Your assignment>
Go through the records below from the first line and print each one exactly, stopping after the line that contains "[421,89,466,102] this... ->". Do not print pictures or anything past that line.

Given records>
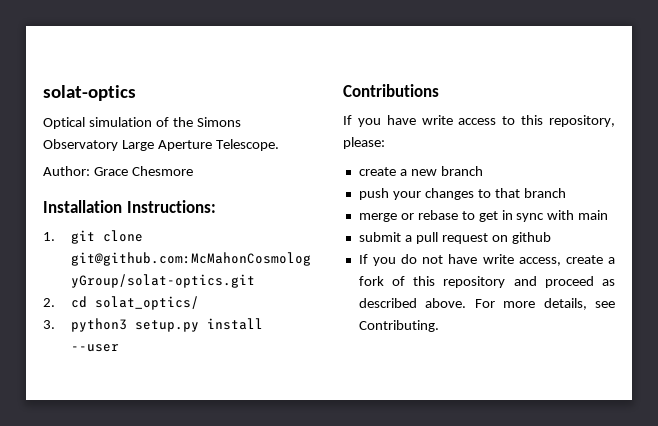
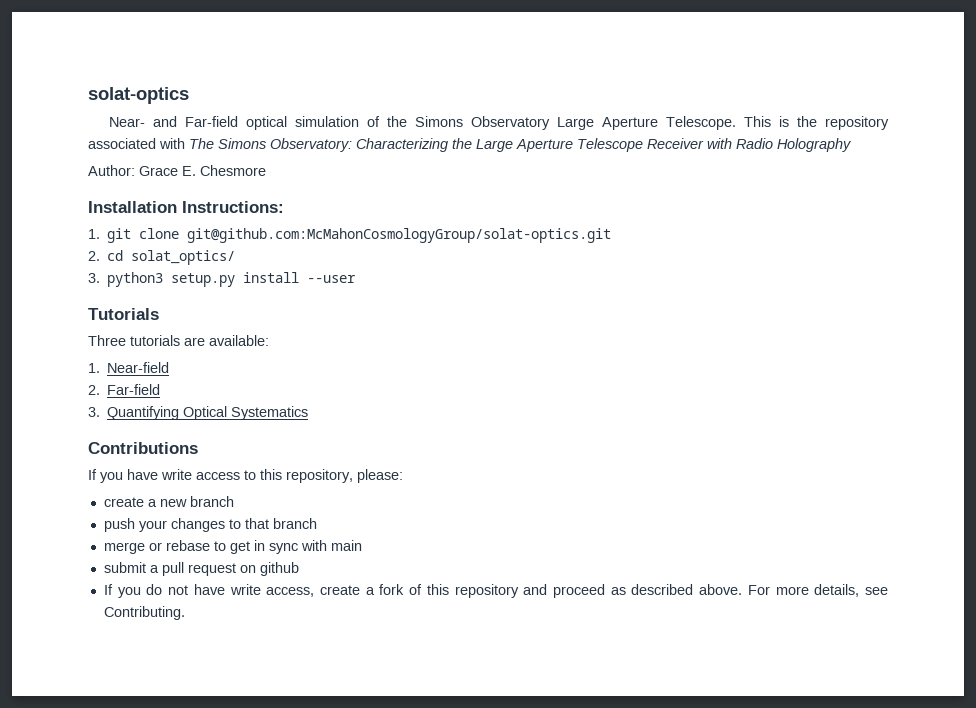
[43,117,85,129] Optical -> [109,116,288,130] Near- and Far-field optical
(279, 145) none -> [744,116,889,130] [88,138,851,152] This is the repository associated with The Simons Observatory: Characterizing the Large Aperture Telescope Receiver with Radio Holography
(128, 171) none -> [182,166,196,176] E.
(120, 348) none -> [88,308,159,320] [88,335,269,346] [88,362,170,373] [88,384,161,395] [88,406,309,420] // Tutorials // Three tutorials are available: // 1. Near-field // 2. Far-field // 3. Quantifying Optical Systematics

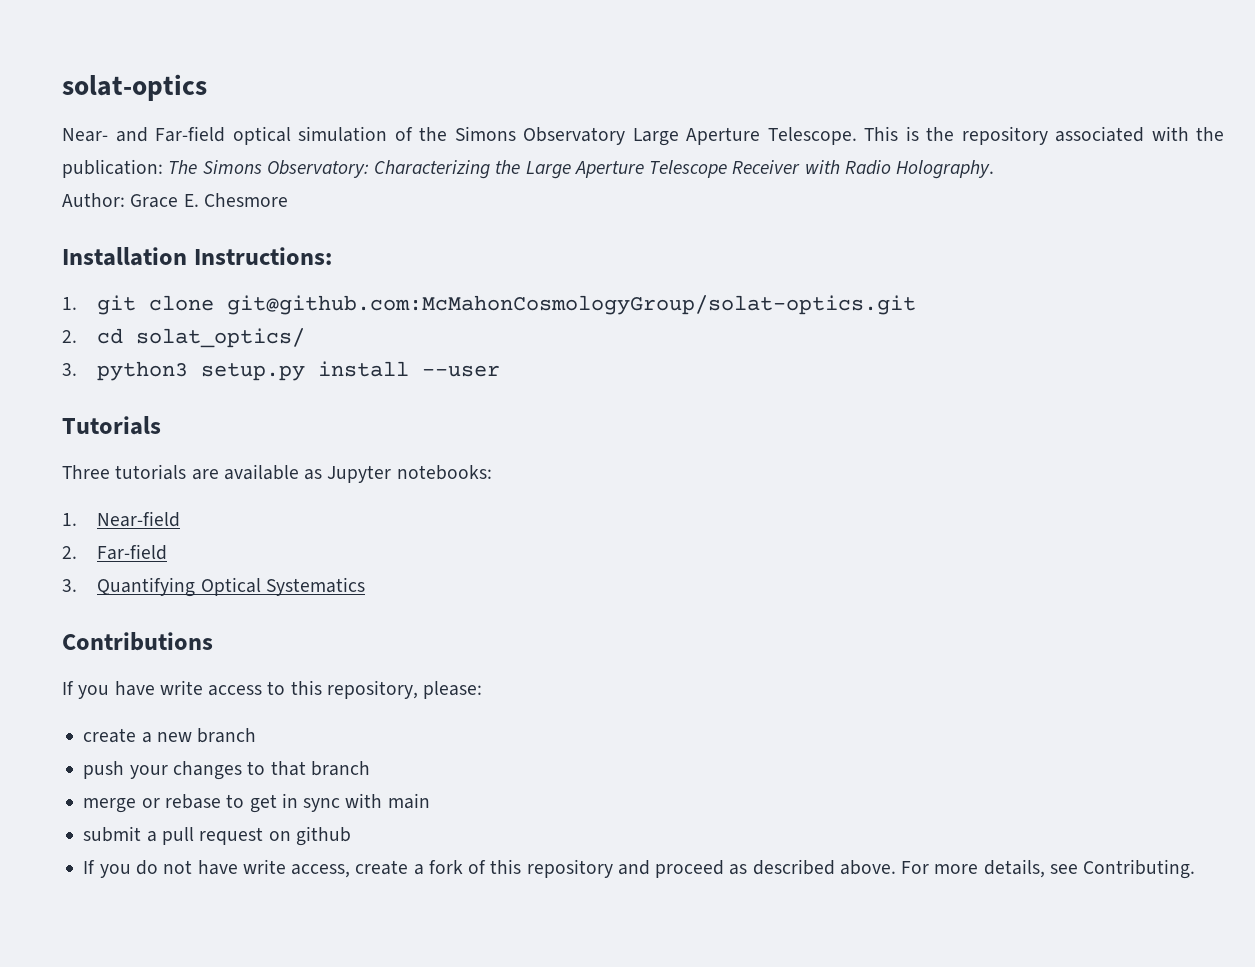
(185, 143) none -> [1196,127,1224,141] [62,159,163,178] the publication:
[777,138,851,152] Holography -> [896,160,995,179] Holography.
[209,335,269,346] available: -> [223,464,492,483] available as Jupyter notebooks:

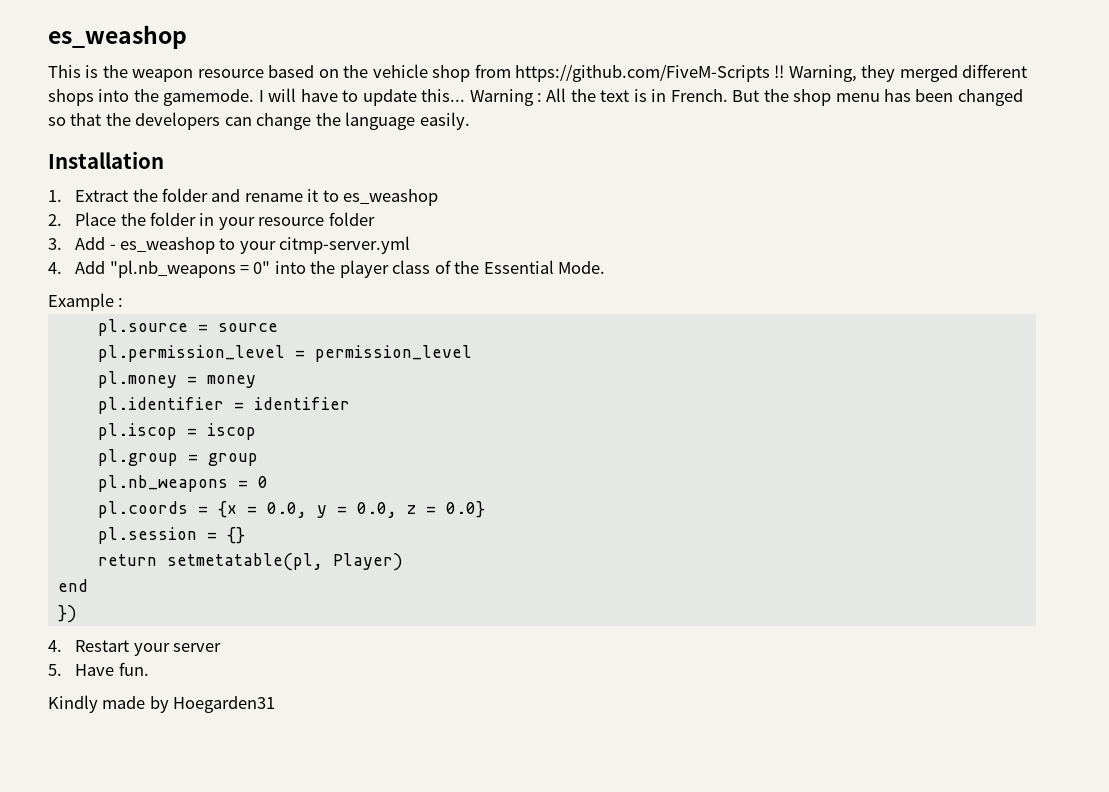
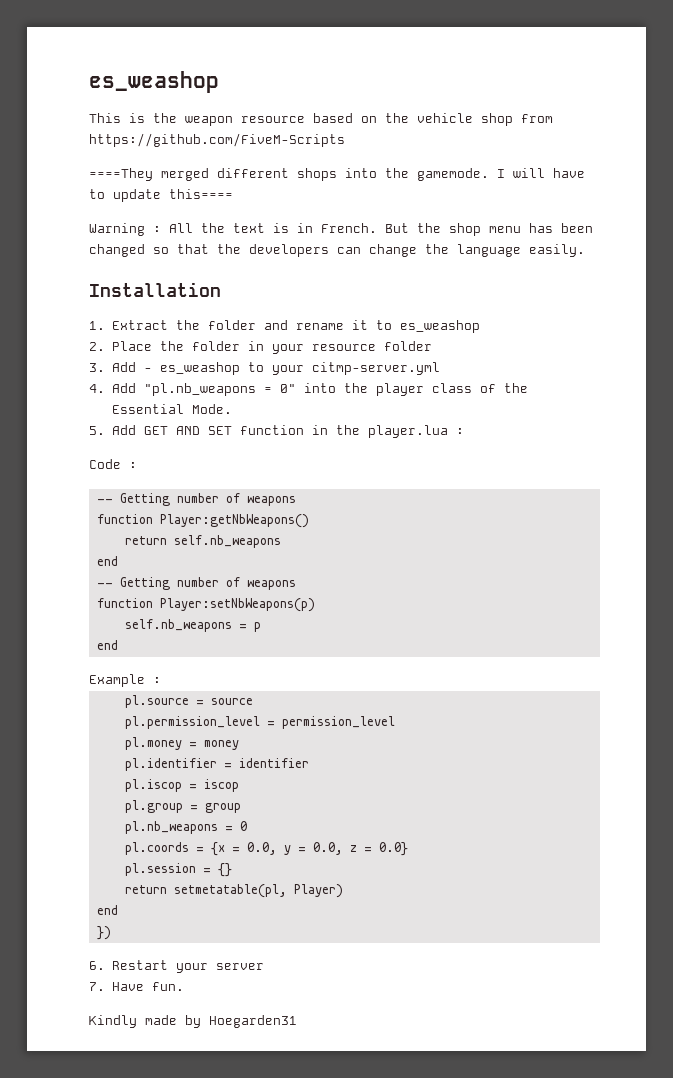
[774,65,896,82] !! Warning, they -> [89,168,153,181] // ====They
[421,89,466,102] this... -> [169,189,233,199] this==== //
(606, 267) none -> [89,425,464,438] [89,459,137,469] [96,493,296,506] [96,514,309,528] [124,535,281,548] [96,556,118,566] [96,577,296,590] [96,598,315,612] [124,619,261,632] [96,640,118,650] // 5. Add GET AND SET function in the player.lua : // Code : // -- Getting number of weapons // function Player:getNbWeapons() // return self.nb_weapons // end // -- Getting number of weapons // function Player:setNbWeapons(p) // self.nb_weapons = p // end
[48,640,62,652] 4. -> [89,961,105,970] 6.
[48,664,62,676] 5. -> [89,982,105,991] 7.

Your solution>
[43,117,85,129] Optical -> [109,116,288,130] Near- and Far-field optical
(279, 145) none -> [744,116,889,130] [88,138,851,152] This is the repository associated with The Simons Observatory: Characterizing the Large Aperture Telescope Receiver with Radio Holography
(128, 171) none -> [182,166,196,176] E.
(120, 348) none -> [88,308,159,320] [88,335,269,346] [88,362,170,373] [88,384,161,395] [88,406,309,420] // Tutorials // Three tutorials are available: // 1. Near-field // 2. Far-field // 3. Quantifying Optical Systematics

(185, 143) none -> [1196,127,1224,141] [62,159,163,178] the publication:
[777,138,851,152] Holography -> [896,160,995,179] Holography.
[209,335,269,346] available: -> [223,464,492,483] available as Jupyter notebooks:

[774,65,896,82] !! Warning, they -> [89,168,153,181] // ====They
[421,89,466,102] this... -> [169,189,233,199] this==== //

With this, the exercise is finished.